Task →
In the lines below, the string "delivery" may appear; say how many lines hold it and give nothing more.

Record excerpts →
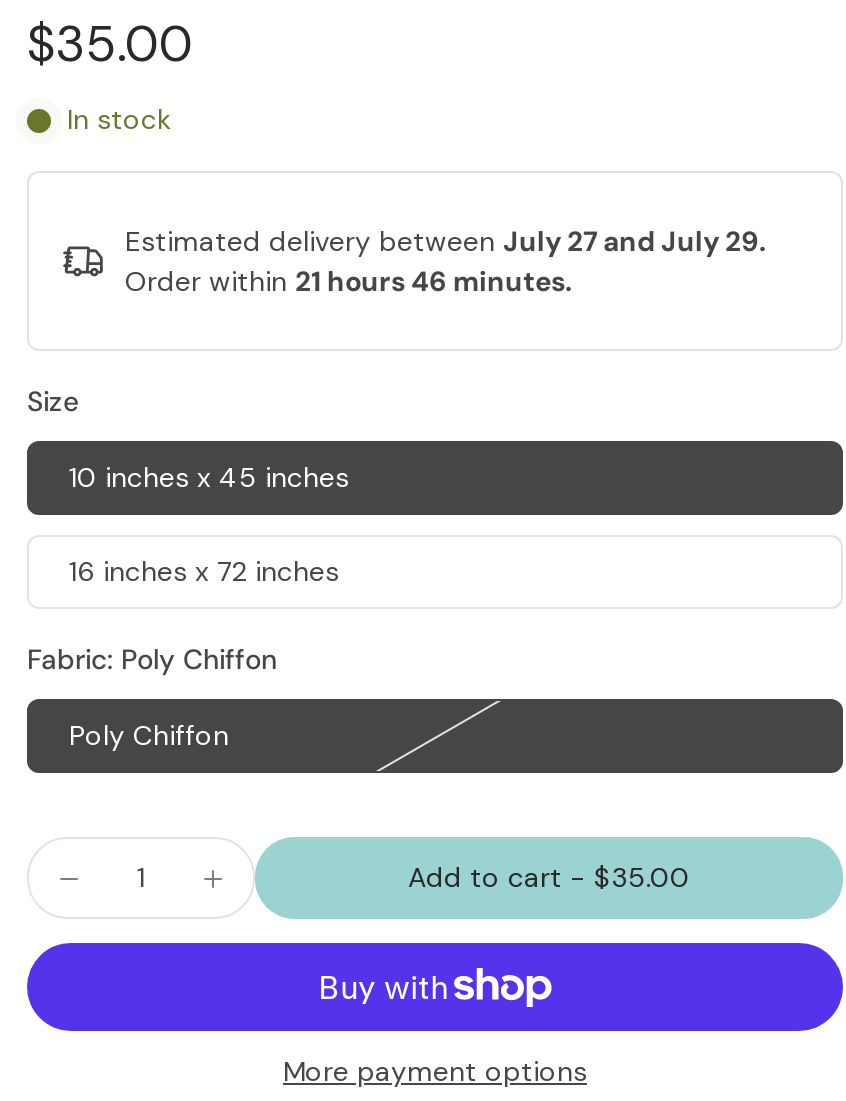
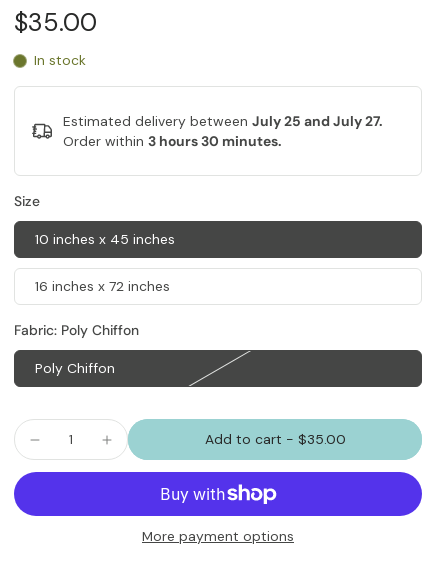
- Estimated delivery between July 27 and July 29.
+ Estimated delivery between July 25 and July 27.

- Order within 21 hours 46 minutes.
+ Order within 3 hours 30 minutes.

==

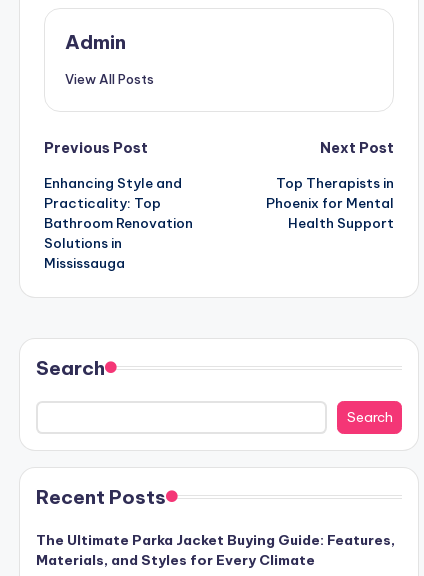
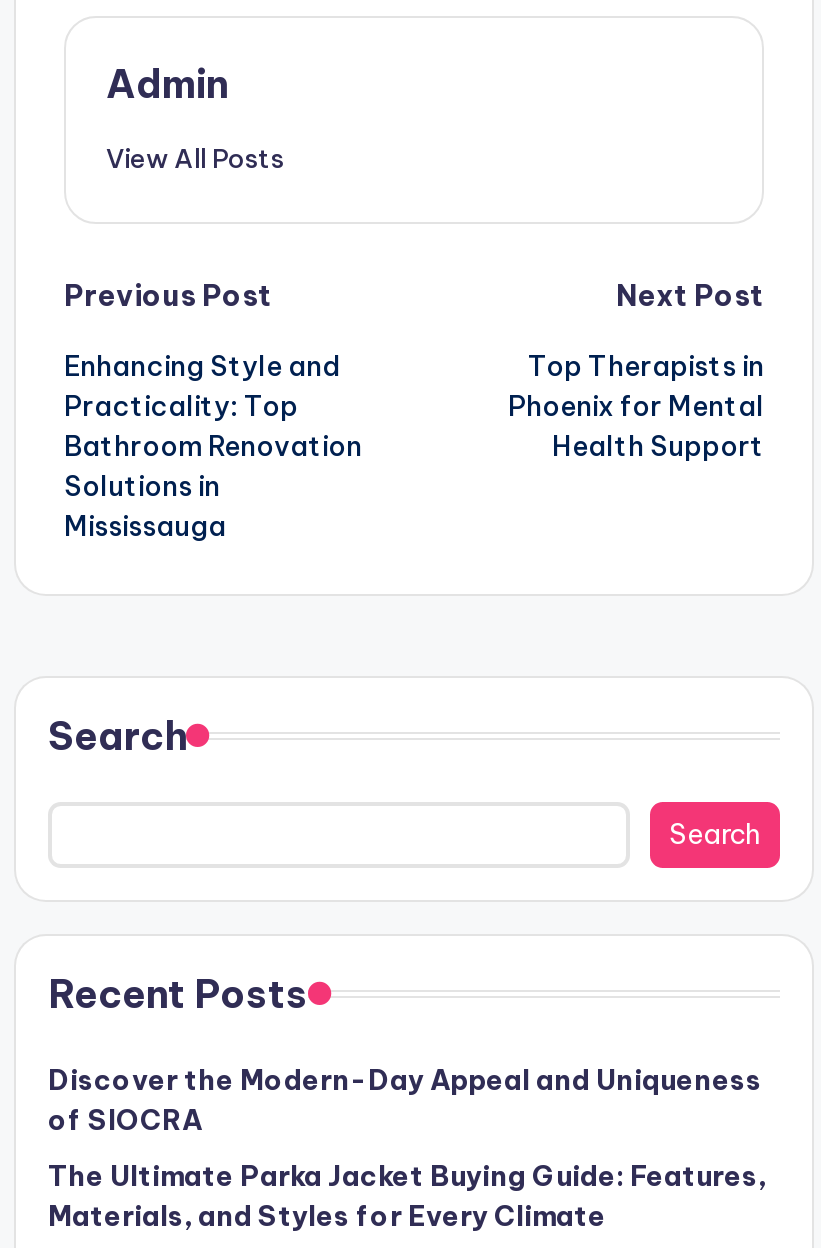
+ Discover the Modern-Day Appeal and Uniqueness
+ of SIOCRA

--

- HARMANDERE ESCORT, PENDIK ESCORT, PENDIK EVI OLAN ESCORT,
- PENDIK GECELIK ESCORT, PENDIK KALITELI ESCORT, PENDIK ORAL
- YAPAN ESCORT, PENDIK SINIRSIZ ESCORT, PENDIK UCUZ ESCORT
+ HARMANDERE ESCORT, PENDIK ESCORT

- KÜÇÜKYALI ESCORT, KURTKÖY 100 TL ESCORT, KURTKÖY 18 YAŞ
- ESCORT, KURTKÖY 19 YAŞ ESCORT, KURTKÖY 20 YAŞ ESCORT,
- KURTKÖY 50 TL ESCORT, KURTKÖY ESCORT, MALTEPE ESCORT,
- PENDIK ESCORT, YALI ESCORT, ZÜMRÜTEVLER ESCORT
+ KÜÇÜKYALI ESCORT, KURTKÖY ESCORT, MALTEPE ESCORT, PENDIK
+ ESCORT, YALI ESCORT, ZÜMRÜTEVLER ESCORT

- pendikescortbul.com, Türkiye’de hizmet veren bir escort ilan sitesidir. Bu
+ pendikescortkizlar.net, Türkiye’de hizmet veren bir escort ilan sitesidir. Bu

Task result →
2